Shalva alza por enésima vez el pequeño vaso en forma de tulipa, uno de esos vasos de aspecto frágil y bordes dorados que los turcos usan para beber el té; en Georgia, en cambio, se hacen servir para los brindis. Junto a los vasos, una botella de Coca-Cola rellena de un líquido transparente. Es chacha, el aguardiente local, por supuesto casero, que, aunque no pase los controles sanitario, siempre es mejor que el que se compra por ahí, dicen los entendidos.
A pesar de los movimientos lentos, pesados, síntoma de la embriaguez, Shalva consigue impostar una voz grave pero llena de ternura y sentimiento, una voz de brindis, y comienza un largo discurso sobre la amistad que bajo ningún concepto debe ser interrumpido. Al ingerir el aguardiente, no solo se echa uno al coleto el alcohol, sino toda una serie de promesas; el brindis en Georgia es todo un juramento que se toma bien a pecho.
Beber en compañía de georgianos es complicado, ceremonioso hasta el detalle. La tradición manda que solo se brinde con vino o licores –por lo que para pasar la comida se sirve otra bebida, por ejemplo una cerveza, que tiene la consideración de un simple refresco– y únicamente se puede beber tras los largos discursos del tamada, el maestro de ceremonias. En los banquetes, el tamada tiene a su cargo un asistente y se declara a uno de los comensales escanciador oficial. Roles, como las tradiciones, intocables.

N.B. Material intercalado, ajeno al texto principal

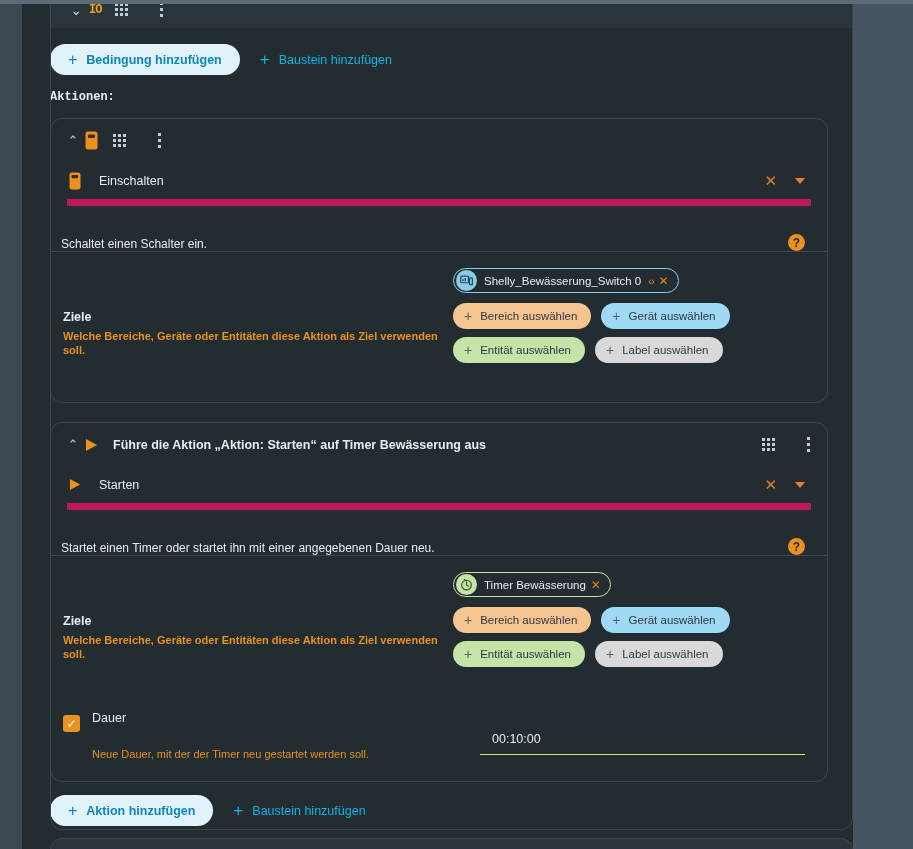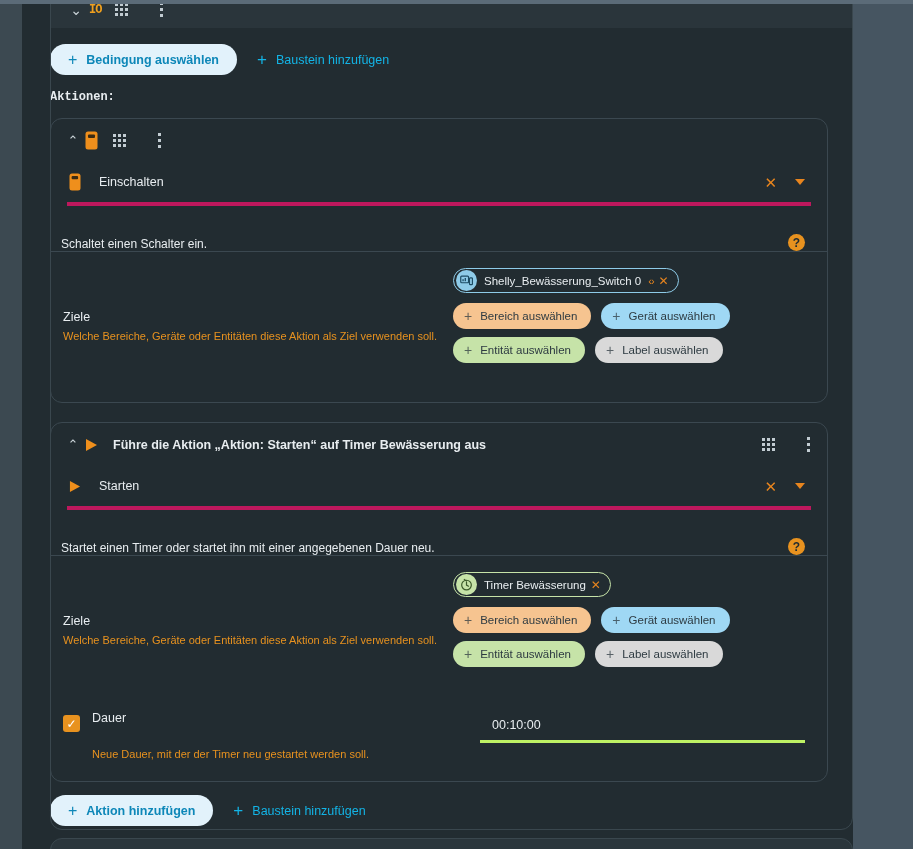--- a/index.html
+++ b/index.html
@@ -392,7 +392,7 @@
     <div class="btnrow" style="top:40px; left:28px;">
       <button class="pill-btn">
         <span class="plus">+</span>
-        <span>Bedingung auswählen</span>
+        <span>Bedingung hinzufügen</span>
       </button>
       <button class="text-btn">
         <span class="plus">+</span>

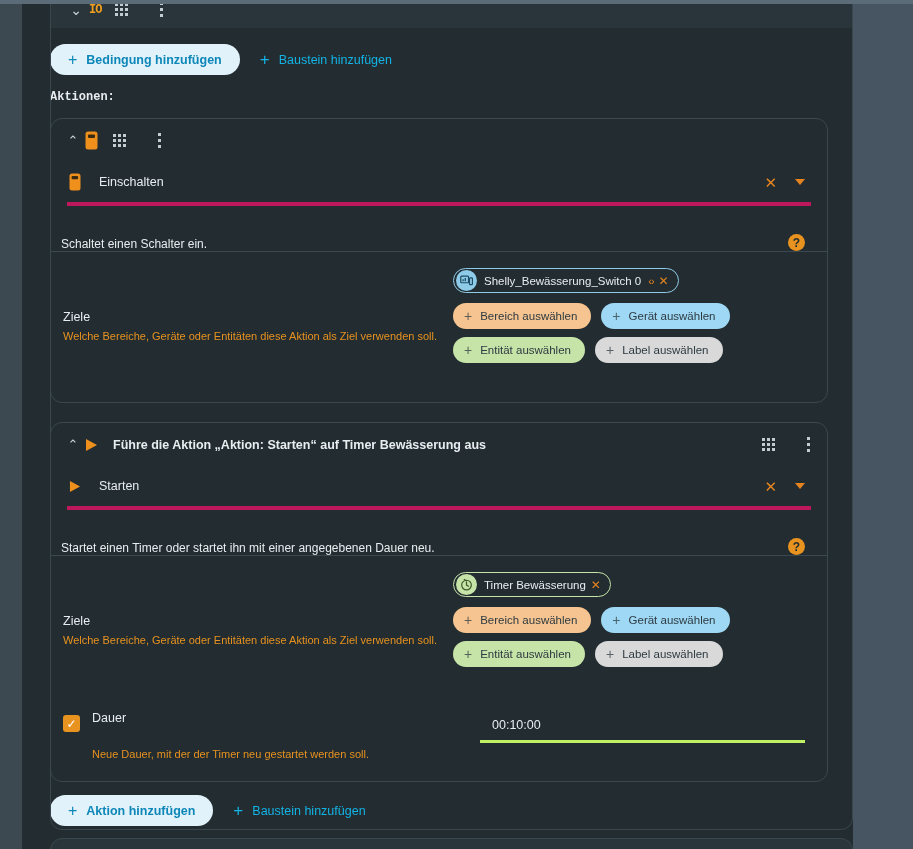--- a/index.html
+++ b/index.html
@@ -200,7 +200,7 @@
     height: 44px;
     display: flex;
     align-items: center;
-    border-bottom: 4px solid #be185d;
+    border-bottom: 7px solid #be185d;
     padding: 0 2px;
     box-sizing: border-box;
   }

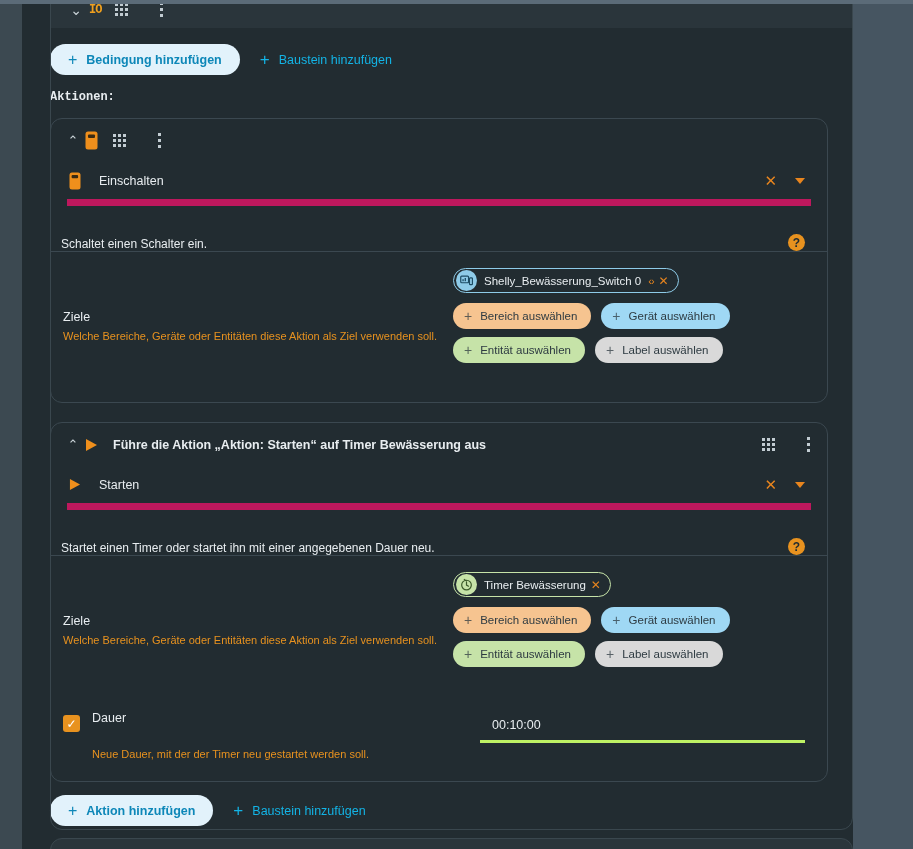--- a/index.html
+++ b/index.html
@@ -254,7 +254,7 @@
     padding: 16px 22px 18px 12px;
     box-sizing: border-box;
   }
-  .targets-left { width: 390px; padding-top: 42px; }
+  .targets-left { width: 390px; padding-top: 42px; font-weight: bold; }
   .tl-title { color:#e8edf0; font-size:12.5px; margin-bottom: 5px; }
   .tl-sub { color:#e8921f; font-size:11px; line-height: 1.3; }
   .targets-right { flex: 1; }

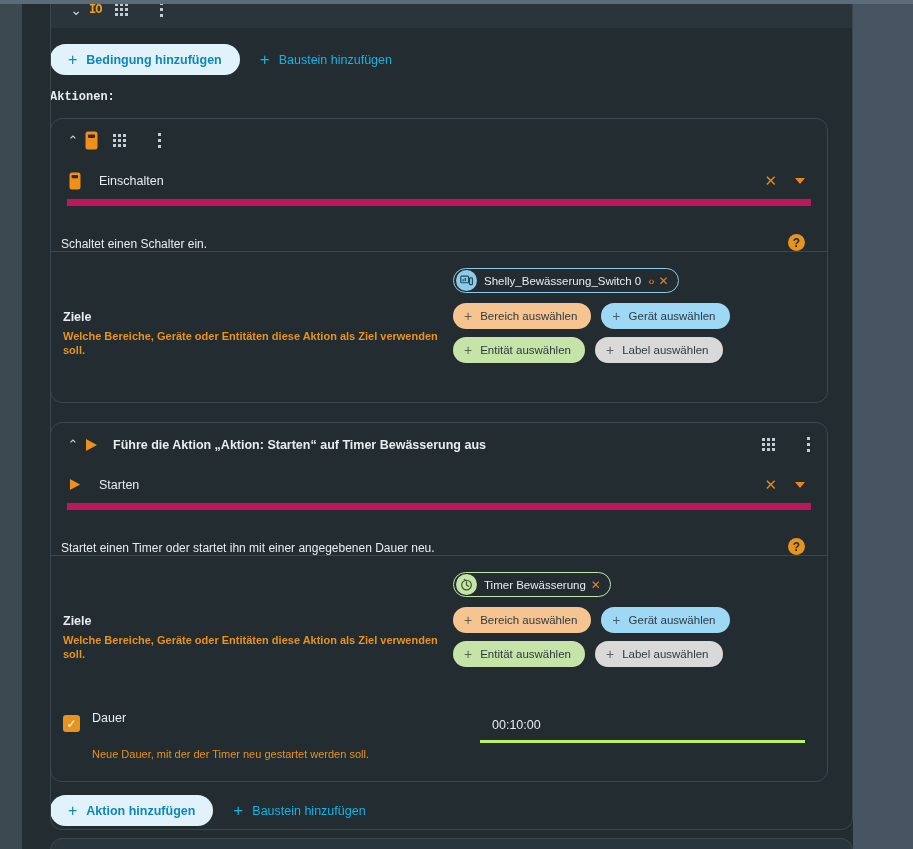--- a/index.html
+++ b/index.html
@@ -339,8 +339,8 @@
   .dur-field {
     flex: 1;
     margin-left: 8px;
-    margin-top: 4px;
-    border-bottom: 3px solid #bef264;
+    margin-top: 18px;
+    border-bottom: 1px solid #bef264;
     padding: 0 0 7px 12px;
   }
   .dur-input {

Cuando el maestro culmina su brindis-discurso (siempre sobre la patria, la familia, la amistad o las mujeres), hay que ingerir el vaso de un solo trago, so pena de ser considerado un hombre sin agallas -beber en Georgia es cosa de hombres- o algo peor: un desagradecido para con la hospitalidad local, una hospitalidad franca, física, a veces incluso asfixiante.
Igual de impensable es que uno de los bebedores se levante de la mesa arguyendo que ha tenido suficiente alcohol para una noche: la ceremonia culmina cuando se acaban las existencias o la cogorza general es tan elevada que pocos se tienen en pie. ¿Y al día siguiente? Bueeeno... La calma de los georgianos, para ciertas cosas, suena a caribeña. «Antes de que llegasen a Georgia las organizaciones y las empresas internacionales, podías ir al trabajo a la hora que quisieras», explica la mujer de Shalva. Por la mañana, el chacha sigue resonando en el cerebro entre los edificios de Tiflis, de arquitectura indescifrable tal es su cúmulo de influencias. En los parques, innumerables desempleados sentados en grupo, anodinos, se hacen acompañar de grandes garrafas de cerveza.
«Yo no he visto país igual: mandan a las mujeres a trabajar en lo que sea y los hombres se quedan en casa bebiendo», cuenta un vendedor turco de kebab. Acostumbrado a la nueva pujanza de su país, Georgia, antigua perla de la URSS, le parece un lugar triste, sin esperanza.
Las borracheras en Georgia tienen un aire melancólico, deprimente. Pero es que la vida tampoco ofrece mayores expectativas. Sueldos de 75 euros mensuales, con suerte; servicios que no funcionan; un país desgarrado por conflictos que duran ya 20 años; políticos nuevos que actúan como los anteriores. ¿Qué queda? Reunirse con los amigos, un chacha, dos chachas, diez. Jurarse amistad eterna.